# Service engine soon light



## drummersoul (Jul 18, 2008)

Hi,
I have written on this topic in the past. My 2000 Maxima has had an engine light on basically from about the 30K mark. My brother owned the car. He changed 2 O2 sensors, ignition coils and maybe other things. The light never went off. I inherited the car at 90K and have changed one 02 sensor ( I don't know if it was duplicated unfortunately) also mass air flow sensor and now the code is "430" saying I need a catalytic convertor. 
I know many others have complained of this endless chasing of the light story and my sense is there is no end in sight. :waving: If I ask Nissan to do a master reset on the computer will this reset any quirk that may be in the computer itself?? I am wondering if this is not a computer glitch. The car runs beautifully and this is not indicative of a Catalytic converter problem.
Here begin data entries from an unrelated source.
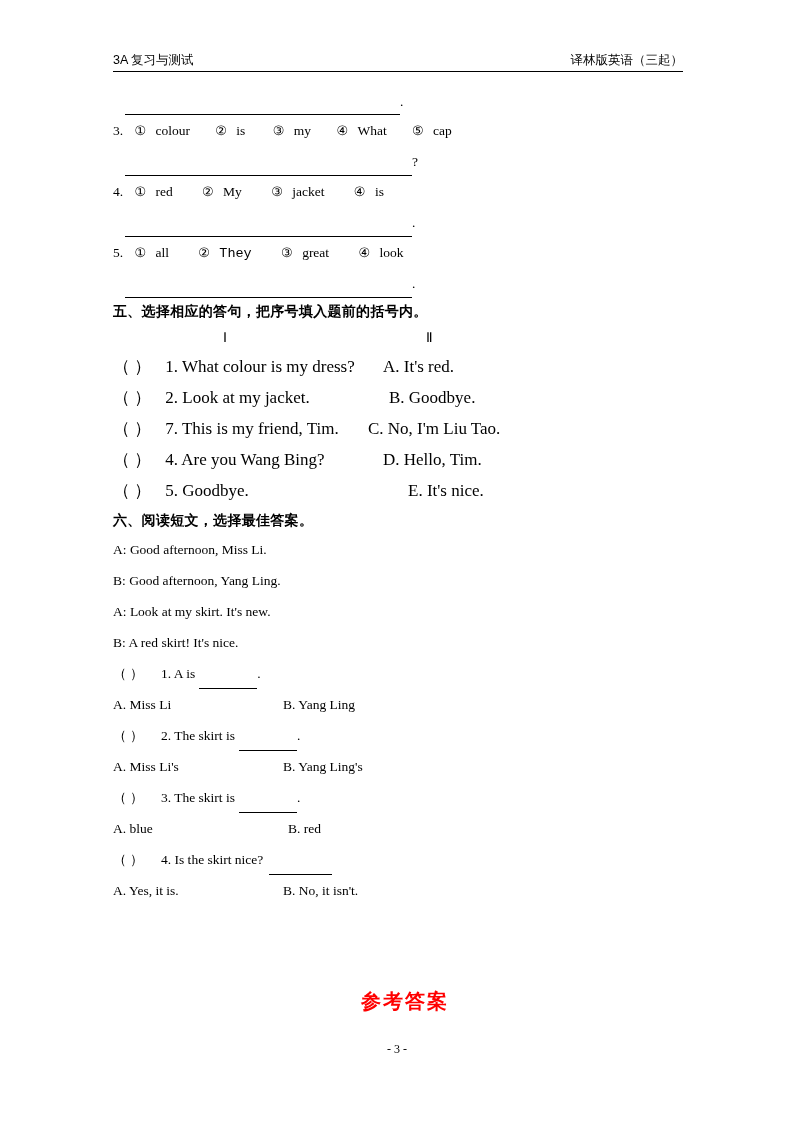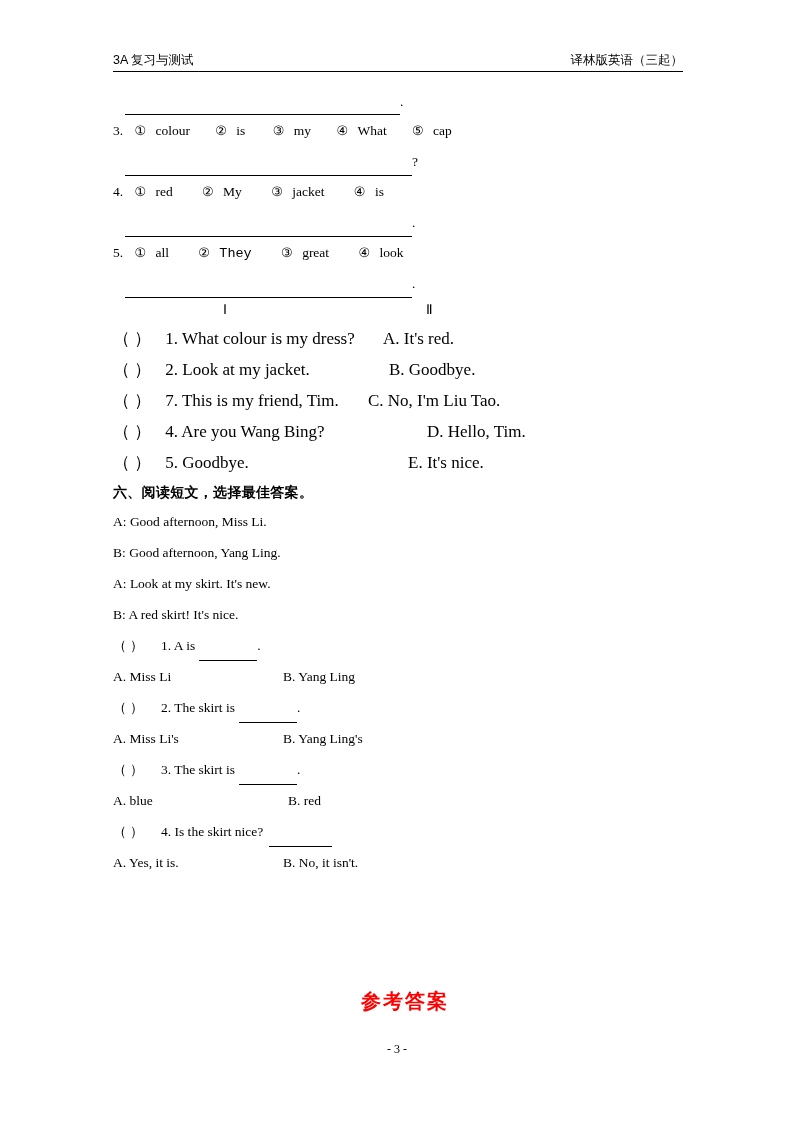--- a/index.html
+++ b/index.html
@@ -223,6 +223,7 @@
       <span class="rule" style="width:287px;"></span><span class="tail">.</span>
     </div>
 
+    <div class="sec-head" style="margin-top:6px;">五、选择相应的答句，把序号填入题前的括号内。</div>
 
     <div class="col-heads">
       <span class="cI">Ⅰ</span>

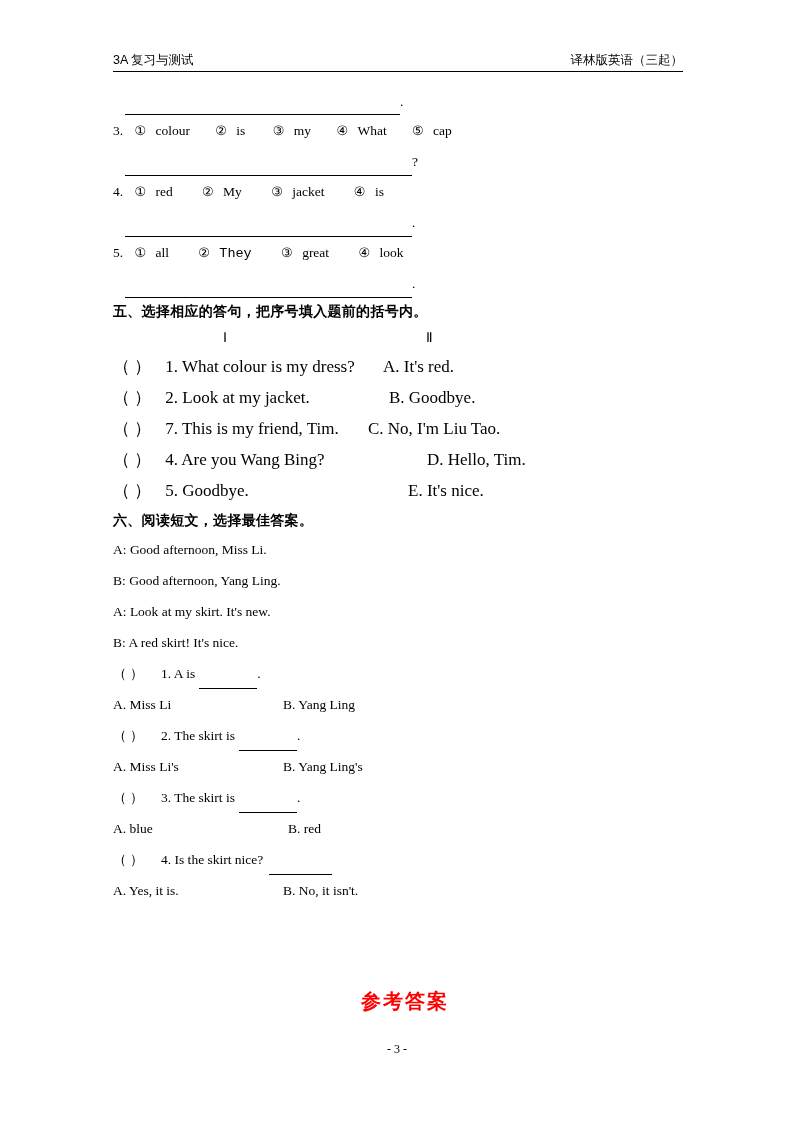--- a/index.html
+++ b/index.html
@@ -248,7 +248,7 @@
     <div class="match-row">
       <span class="paren">（        ）</span>
       <span class="qtext">4. Are you Wang Bing?</span>
-      <span class="right" style="left:270px;margin-left:44px;">D. Hello, Tim.</span>
+      <span class="right" style="left:270px;">D. Hello, Tim.</span>
     </div>
     <div class="match-row">
       <span class="paren">（        ）</span>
Any thoughts or experiences out there??


----------



## JNCoRacer (Apr 18, 2003)

Was the ecu ever reset when the O2 sensors and coils were replaced?


----------



## drummersoul (Jul 18, 2008)

*ECU reset*

Hi,
I just looked up what ECU stands for. I don't know if this was reset. The only thing I know is the mechanic turned of the light after reading the code and we would wait until the light came back on and read it again. When the initial O2 sensors and coils were done I didn't own the car so I don't know. One thing I do know is that in researching this on the web I have come across numerous threads where folks are having the same scenario. Someone said to have a master reset of the computer and this would eliminate any false codes.

Do you know anything? My sense is Nissan should have recalled the car and repaired this. There are a lot of mechanics getting plenty of business and the light continues to come back on. 

Thanks


----------